» **Your objective**:
Every line with "Longline" in it should be copied from the data.

*** The data Section Begins ***

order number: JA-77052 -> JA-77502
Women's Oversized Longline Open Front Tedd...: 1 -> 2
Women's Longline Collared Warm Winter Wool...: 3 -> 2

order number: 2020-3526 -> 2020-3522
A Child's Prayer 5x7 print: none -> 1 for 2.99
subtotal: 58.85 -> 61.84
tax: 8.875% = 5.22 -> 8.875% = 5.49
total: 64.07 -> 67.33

*** The data Section Ends ***

» **Task answer**:
Women's Oversized Longline Open Front Tedd...: 1 -> 2
Women's Longline Collared Warm Winter Wool...: 3 -> 2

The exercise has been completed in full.